Dans une interview qu’il a accordée à Première, Bertrand Blier évoquait Les Valseuses, diffusé dimanche soir sur France 2.
France 2 rediffuse ce dimanche Les Valseuses, le chef d’œuvre de Bertrand Blier. Corrosif et provoc’, le film l’était et le reste comme en témoigne sa programmation discrète en deuxième partie de soirée. 45 ans plus tard, Les Valseuses est toujours une bombe à retardement qui a valu pas mal de problèmes à son auteur. Il nous en parlait récemment, à l’occasion de la sortie de son dernier film, Convoi exceptionnel.
Vos personnages féminins sont particulièrement maltraités dans vos films, qui contiennent un nombre de baffes considérable. Les Valseuses n’échappe pas à la règle. Vous ne pourriez plus tourner ça aujourd’hui.
Mais j’ai été énormément attaqué à l’époque ! Il y avait des filles devant les cinémas projetant Les Valseuses avec des pancartes où il était écrit : « N’allez pas voir cette merde ! » Ça m’a poursuivi jusqu’à Préparez vos mouchoirs. L’Oscar [du meilleur film étranger, obtenu en 1979] a calmé un peu tout le monde.
La vision machiste des femmes qu’ont les hommes dans vos films, du moins au début, est-elle le produit d’une époque ?
Certainement, mais avant tout de mes lectures de romans noirs. Mon père avait eu la bonne idée de faire construire une bibliothèque dans ma piaule pour ranger ses livres.
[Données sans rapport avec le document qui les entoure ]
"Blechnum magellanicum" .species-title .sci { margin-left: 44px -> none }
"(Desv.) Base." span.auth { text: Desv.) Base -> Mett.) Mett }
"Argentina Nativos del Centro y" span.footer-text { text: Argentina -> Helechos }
En grandissant, j’ai commencé à m’y intéresser. Vu qu’il y avait dans le tas des titres comme Vipère au sein de James Hadley Chase, je me les suis tous tapés ! (Rires.) Richard Matheson, Jim Thompson, Raymond Chandler, tous ces gens-là, ça bourre un peu le crâne. Les femmes y prennent des coups, sont roulées dans le caniveau, tuées...
Vous avez dit que vos films n’étaient pas pour des « acteurs normaux ».
J’ai dit beaucoup de conneries. (Rires.)
C’est quoi un acteur à la Blier ?
Un fou furieux, qui aime le texte et les dialogues. Depardieu n’est pas normal, c’est un monstre. Serrault et mon père aussi. Dans Buffet froid, papa est extraordinaire. C’est d’ailleurs un film sur sa mauvaise humeur, sur son côté crapule.
Que vous êtes-vous dit quand vous avez rencontré ces deux types pour Les Valseuses ?
Que j’avais eu la main heureuse même si je ne me doutais pas qu’ils deviendraient d’aussi grandes stars. Je me sentais plus à l’aise avec Patrick, qui avait un truc fantastique : il ressemblait à Marcello Mastroianni, mon idole. Il me touchait beaucoup, Patrick. Il avait du malheur en lui – on sait aujourd’hui qu’il a été victime d’abus sexuels dans son enfance. Gérard était plus aride, c’était un paysan avec, déjà, un sacré caractère.
On imagine qu’en plus de la peine que la mort de Dewaere vous a causée, vous vous êtes dit que vous alliez devoir faire plein de films sans lui ?
Exactement. Tenue de soirée, c’était un film Depardieu-Dewaere dont j’ai eu l’idée sur Les Valseuses. Je leur avais dit pendant le tournage que si jamais, un jour, on était dans la merde, on ferait Rimmel [le premier titre de Tenue de soirée]. J’étais persuadé, là aussi, de tenir un succès. Quand Patrick est mort, j’ai évidemment pensé jeter Rimmel à la poubelle. Puis, j’ai envisagé Bernard Giraudeau dans le rôle, qui m’a lâché à quinze jours du début des prises de vues. C’était la merde. Prendre Michel Blanc a finalement été une idée de génie.